▶ [What you should do] Exactly reproduce the line that contains "subtotal: 1776.05 -> 1822.19" and all lines after it in the entries below, through the very last line.

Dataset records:
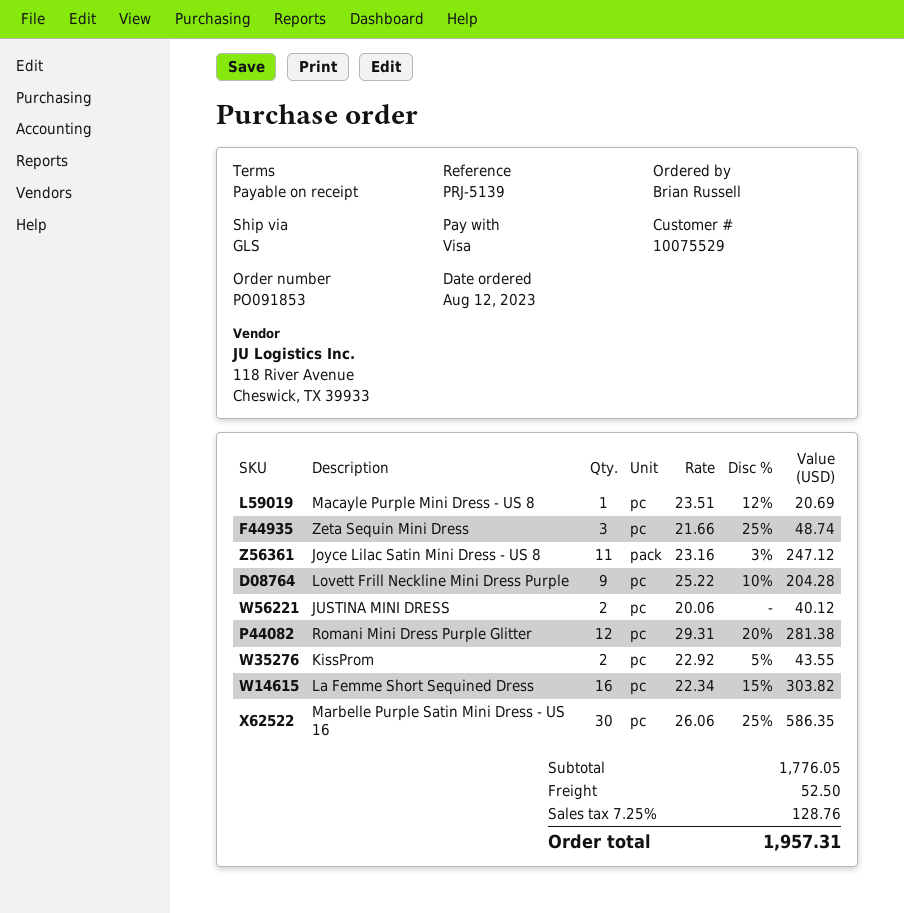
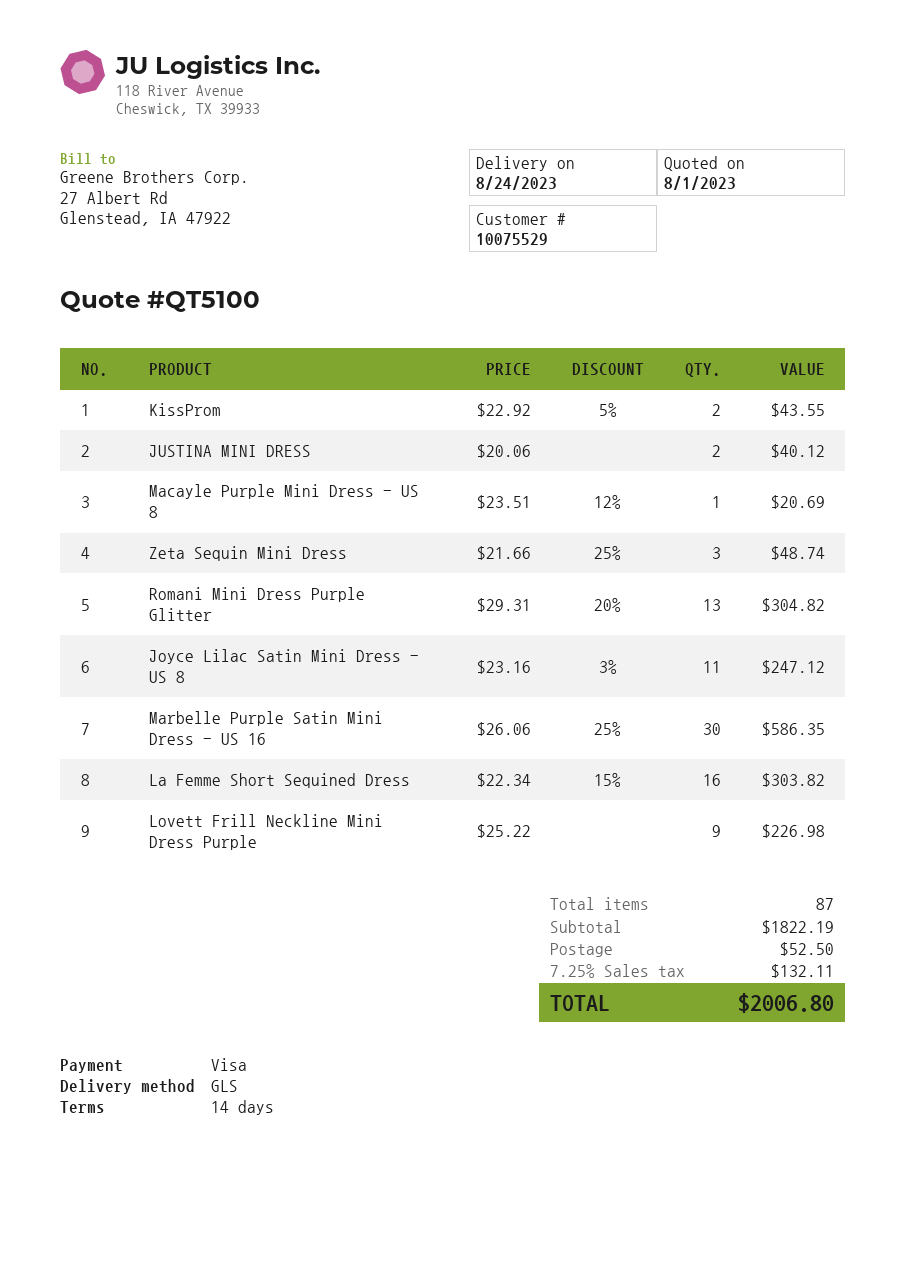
payment terms: on receipt -> 14 days
Lovett Frill Neckline Mini Dress Purple: 9 x 25.22 - 10% = 204.28 -> 9 x 25.22 = 226.98
Romani Mini Dress Purple Glitter: 12 x 29.31 - 20% = 281.38 -> 13 x 29.31 - 20% = 304.82
subtotal: 1776.05 -> 1822.19
tax: 7.25% = 128.76 -> 7.25% = 132.11
total: 1957.31 -> 2006.80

▶ [Written solution]
subtotal: 1776.05 -> 1822.19
tax: 7.25% = 128.76 -> 7.25% = 132.11
total: 1957.31 -> 2006.80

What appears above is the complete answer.